The model ensures a constant influx of new perspectives, centers peer-to-peer producing and skill sharing, and has built-in structures designed to ease the transition for new Cannonball producers — and hopefully, avoid the self-immolation that befalls many perennially under-resourced arts administrators. As artist-producers, we view curation as an embodied practice, an extension of each of our artistic worldviews, and an organic extension of our overlapping communities. We view Cannonball as a platform, a catalyst, and a renewable resource that we hope will enrich our community for years to come.
(get it?
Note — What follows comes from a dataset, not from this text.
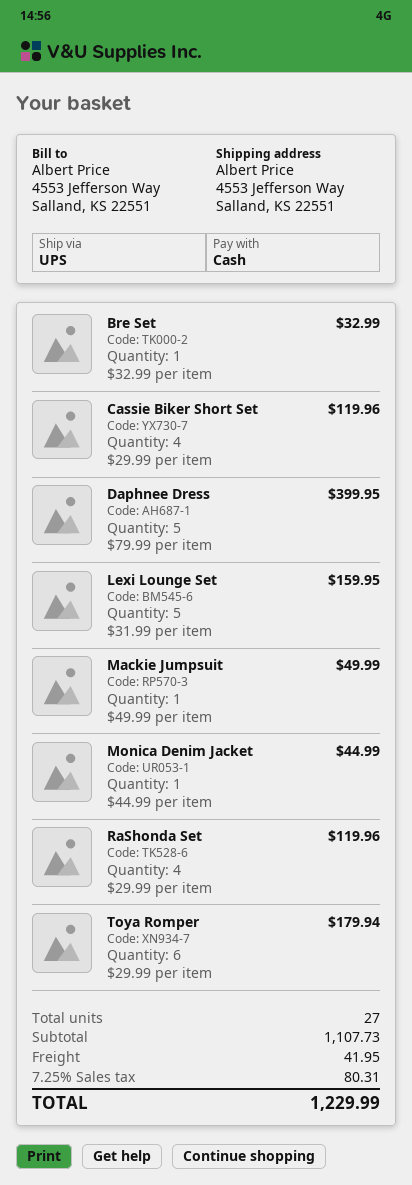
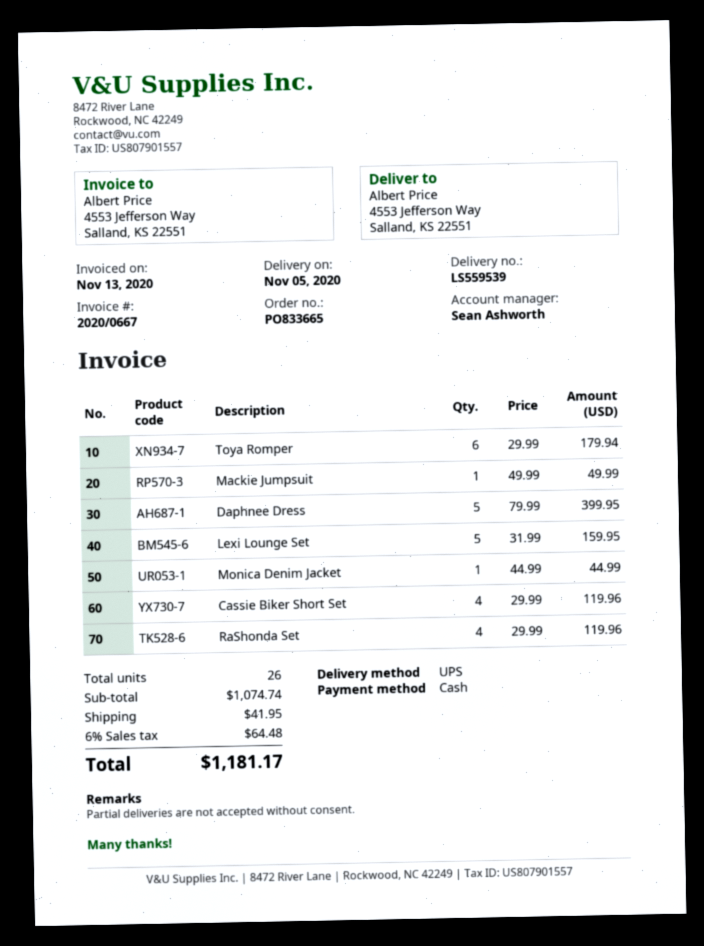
Bre Set: 1 x 32.99 = 32.99 -> none
total quantity: 27 -> 26
subtotal: 1107.73 -> 1074.74
tax: 7.25% = 80.31 -> 6% = 64.48
total: 1229.99 -> 1181.17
It’s rotating?)
What are the hours like?
January, February, and March | five to 10 hours per week
April and May | 10 to 20 hours per week
August | 20 to 30 hours per week
September | 30 to 40 hours per week
October and November | 5 hours per week.
Most producers work ~20 shifts over the festival and each shift is about six or seven hours long, so during the month of September it's a full time job. Our producers all have varying kinds of work situations in their lives -some have full time jobs in addition to Cannonball, some are free lancers, and some are in between.
Is it paid?
Yes. Please see our open positions for this year’s rate. In addition to payment, all members of the producer cohort get a “free” entry into the festival under the Buy-In Track. That is, the producer does NOT pay a Buy-In fee, but they still keep 100% of their ticket sales. Please see our Open Call for more information about tracks.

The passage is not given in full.